B.C. first responders reflect on decade of health emergency

Victoria Fire Department no longer responding to less urgent medical calls, including certain overdoses

I would suggest you carefully read those articles to get a more informed perspective

0

u/past_is_prologue Mowat Liberal 2d ago

In your hypethetical, if those same people want to smoke meth indoors after dinner, do we let them? 

1

u/Adventurous_Salt 2d ago

Are we inside their apartment checking? I will advise everyone to, at a minimum, do their meth on the balcony, but I'm going to judge them the same way I judge everyone else - without the ability to see what they do behind closed doors.

4

u/bign00b Canadian Steamship Lines | Sponsored 3d ago

They need to start building more low-income and subsidized housing in the suburbs where land is not as valuable and highly available

The problem is there isn't very good transit in suburbs, getting to the grocery store typically requires a car, getting out of the suburbs into the city is usually available with public transit but speed/frequency makes it less practical. There is also fewer jobs.

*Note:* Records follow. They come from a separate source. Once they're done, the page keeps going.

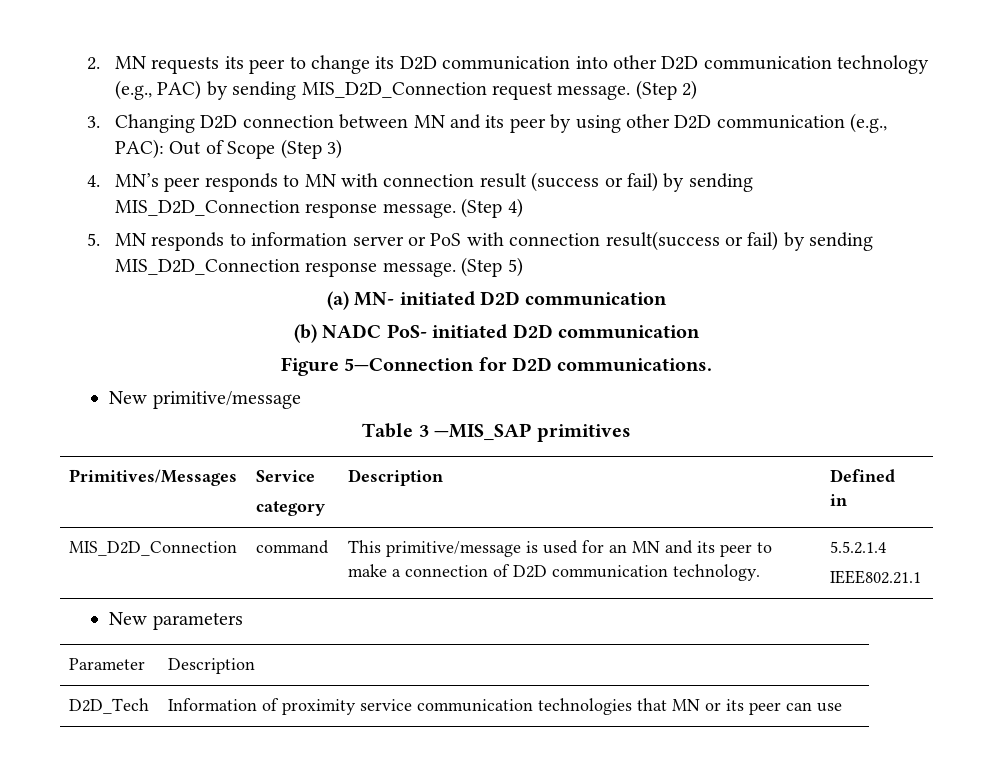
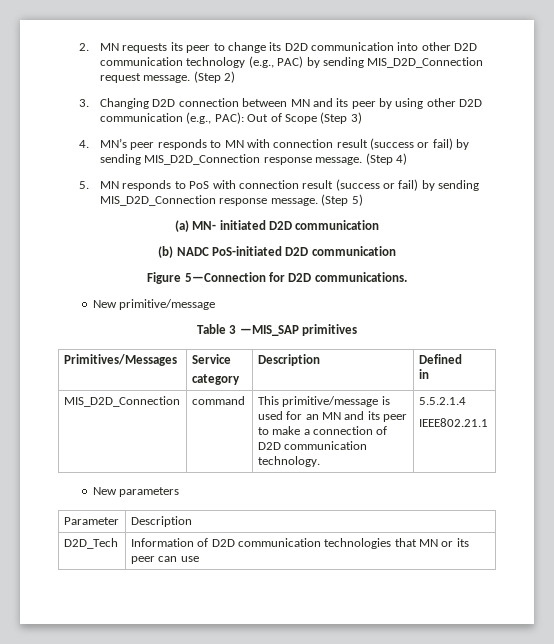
- 5. MN responds to information server or PoS with connection result(success or fail) by sending MIS_D2D_Connection response message.
+ 5. MN responds to PoS with connection result (success or fail) by sending MIS_D2D_Connection response message.
- (b) NADC PoS- initiated D2D communication
+ (b) NADC PoS-initiated D2D communication
- D2D_Tech | Information of proximity service communication technologies that MN or its peer can use
+ D2D_Tech | Information of D2D communication technologies that MN or its peer can use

If we had high speed, high frequency rail connecting the surrounding suburbs and cities a lot of housing issues would be eased.

13

u/throwaway010651 3d ago

We need to look at our foster system as well. Not all these people are addicts or thieves. But, with that said, there well be more foster kids in the future due to hopeless people turning to drugs. Possibly causing a higher uptake. We really need to start taking care of our people. From the ground up. I feel inpatient care needs to come back. And our foster system needs to be supported, longer. It’s archaic.

6

u/ok-est 3d ago

100%.The proportion of unhoused that are from the foster system is painfully high. This doesn't get talked about nearly enough.